Vendredi 13 juin, pour la première fois, toutes les organisations syndicales s’unissaient pour lancer un appel à la grève dans les bibliothèques parisiennes. Autre fait inédit : la participation au mouvement d’un nombre significatif de personnels de direction. Autant de signes du profond malaise ressenti par les agents des bibliothèques de la capitale, tous grades confondus. Suppression d’une cinquantaine de postes au cours des cinq dernières années, disparition des sections discothèque des plus petits établissements (1), réduction des activités du Service du document et des échanges (SDE) qui remplit un certain nombre de missions pour l’ensemble du réseau : les motifs d’inquiétude ne manquent pas. Plus grave encore, les personnels dénoncent des méthodes de management opaques et même brutales, en particulier envers des directeurs d’établissement, dont une douzaine ont été suffisamment ébranlés pour avoir sollicité un suivi psychologique. Au point de parler de risques psychosociaux. "Nous assistons à la destruction systématique de personnes qui sont de bons professionnels, expérimentés et estimés par leurs collègues, mais qui ont déplu pour des raisons qu’on ignore", s’indigne une conservatrice venue manifester devant la bibliothèque Marguerite-Duras ce vendredi 13 juin. "L’administration est entrée dans une logique comptable. On remplace des conservateurs par des bibliothécaires payés moins cher pour faire le même travail, dénonce la directrice adjointe d’un établissement, très remontée. Il n’y a aucune considération pour nos métiers et nos compétences."

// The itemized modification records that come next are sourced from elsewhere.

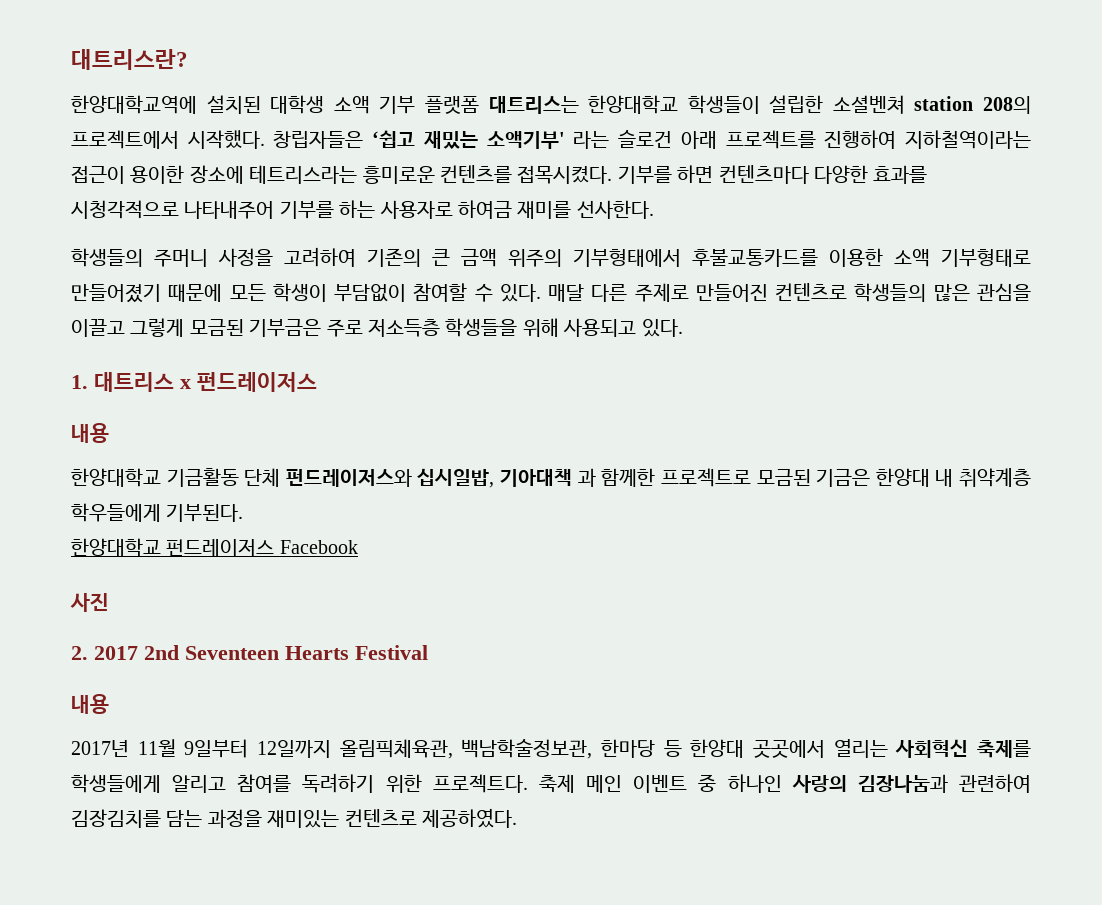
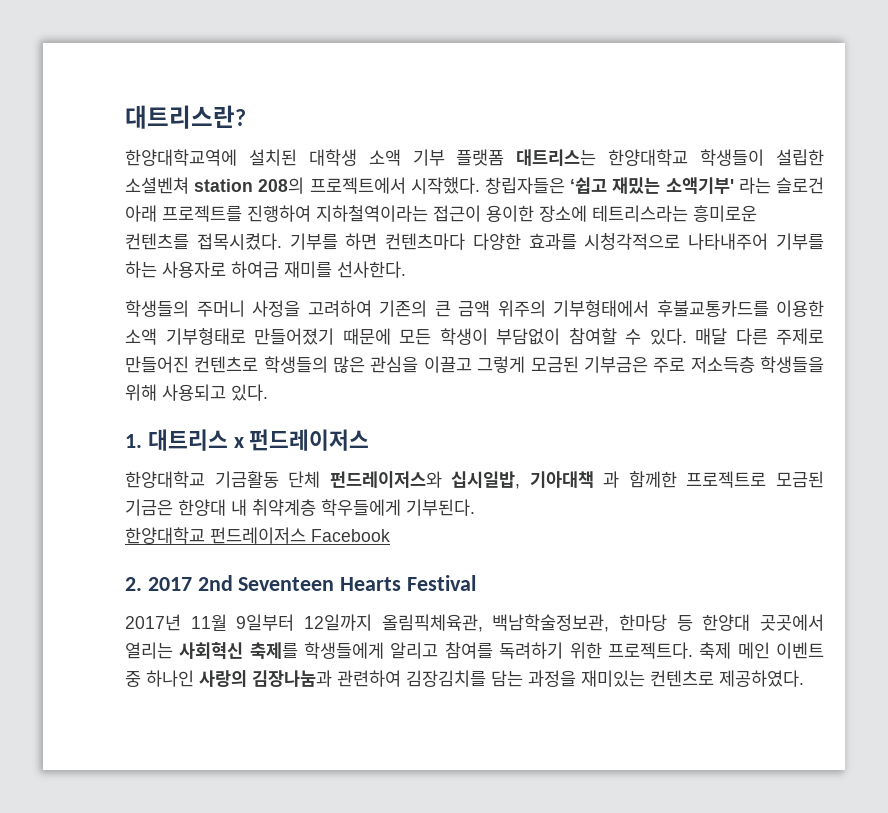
[71,423,109,443] // 내용 -> (370, 440) none
[70,593,109,612] // 사진 -> (390, 535) none
[71,694,109,714] // 내용 -> (477, 583) none

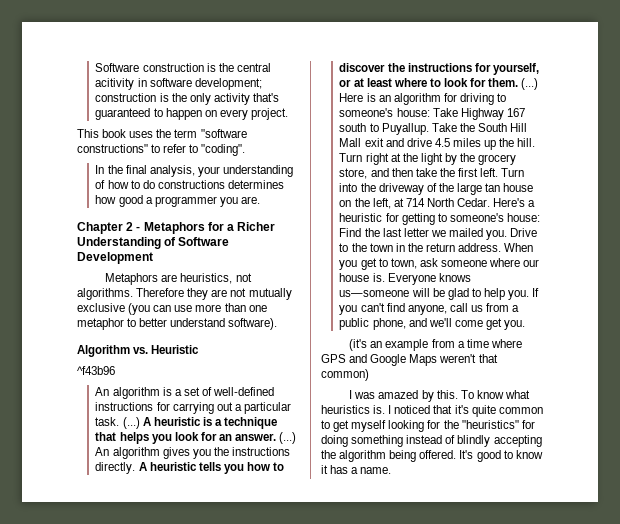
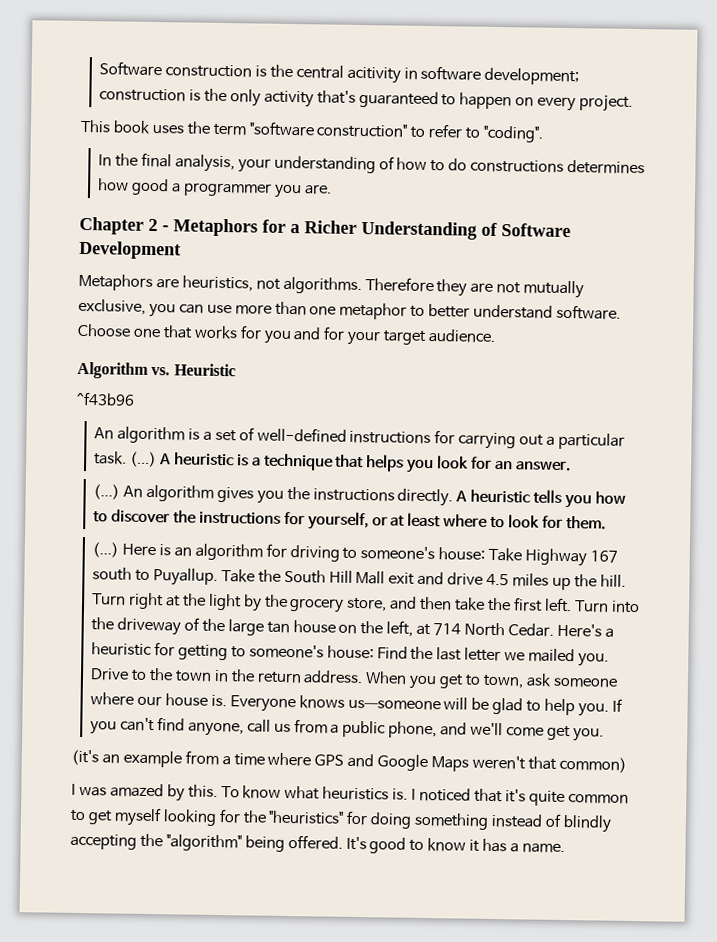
[77,144,148,153] constructions" -> [316,123,409,138] construction"
[77,303,151,315] exclusive (you -> [78,298,176,318] exclusive, you
[228,318,278,330] software). -> [556,304,622,320] [77,323,497,346] software. Choose one that works for you and for your target audience.
(277, 437) none -> (571, 466) //
(519, 82) none -> (606, 523) //
[339,450,387,462] algorithm -> [165,834,242,852] "algorithm"

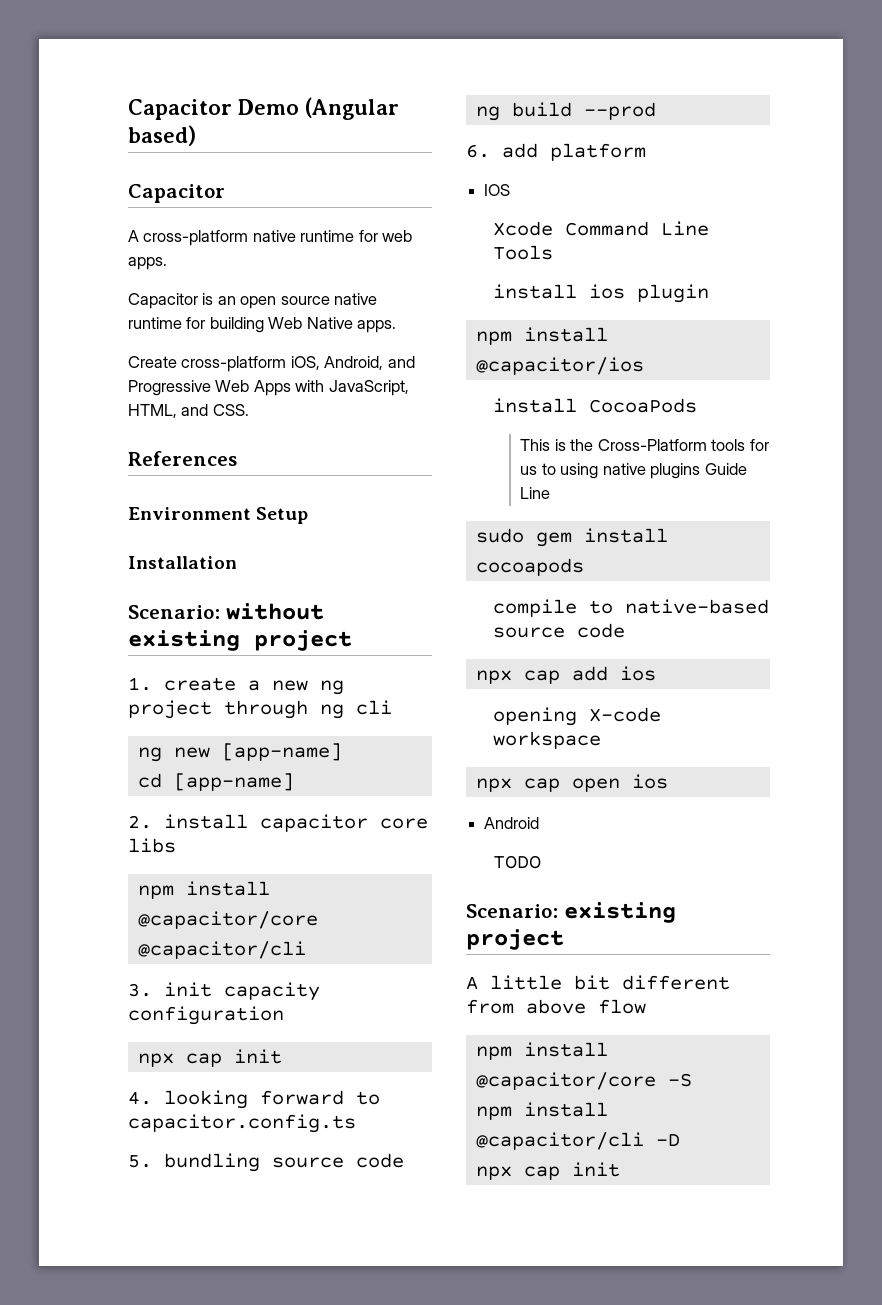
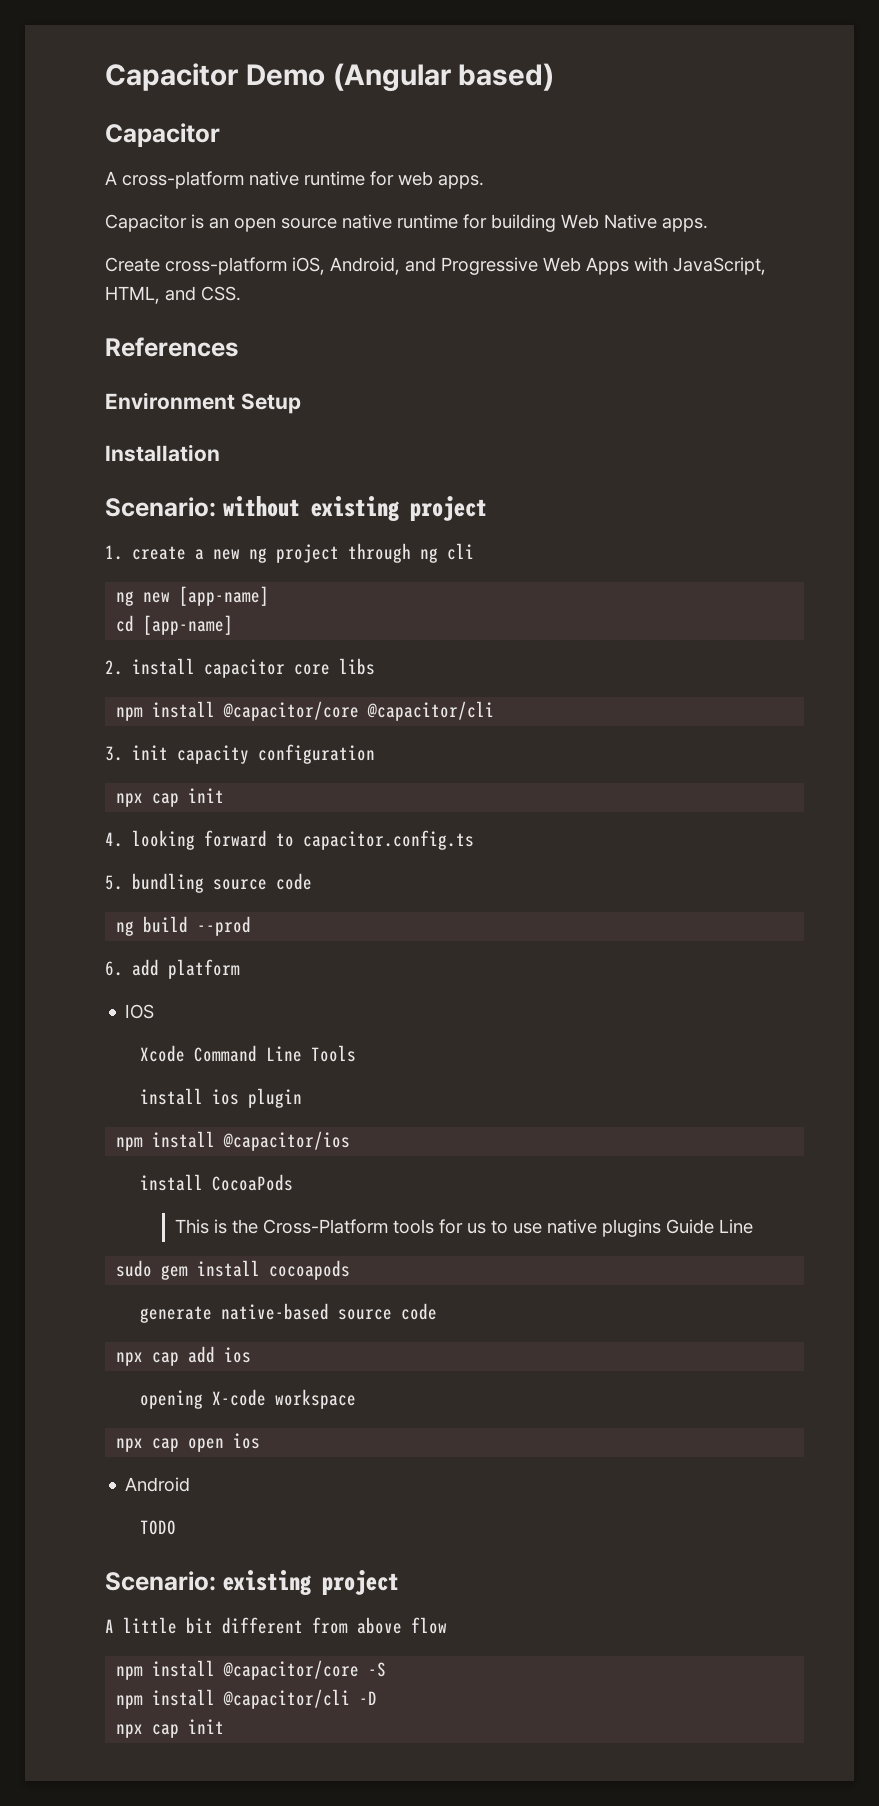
[560,463,599,479] using -> [513,1223,543,1234] use
[493,599,614,617] compile to -> [140,1306,213,1323] generate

Interpellé par les manifestants, Noël Corbin, le tout nouveau directeur des affaires culturelles de la Ville de Paris, a pris acte de la gravité de la situation et de la défiance éprouvée par les agents. "Je veux restaurer la confiance et travailler en toute transparence", a-t-il promis. Lors de sa rencontre avec les représentants syndicaux mardi 17 juin, il a confirmé les engagements pris devant les manifestants : gel des suppressions de discothèque, visite du SDE début juillet pour évaluer son activité. Entre les problèmes budgétaires de la mairie et les revendications des différents corps de métiers de la ville, la perspective d’élargir le nombre de bibliothèques ouvertes le dimanche ne fait plus partie de l’actualité immédiate, malgré la création de la mission "Travail dominical et nocturne à Paris. Etat des lieux et perspectives", dont les conclusions seront remises en décembre.
Véronique Heurtematte
(1) Voir LH 993 du 11.4.2014, p. 47.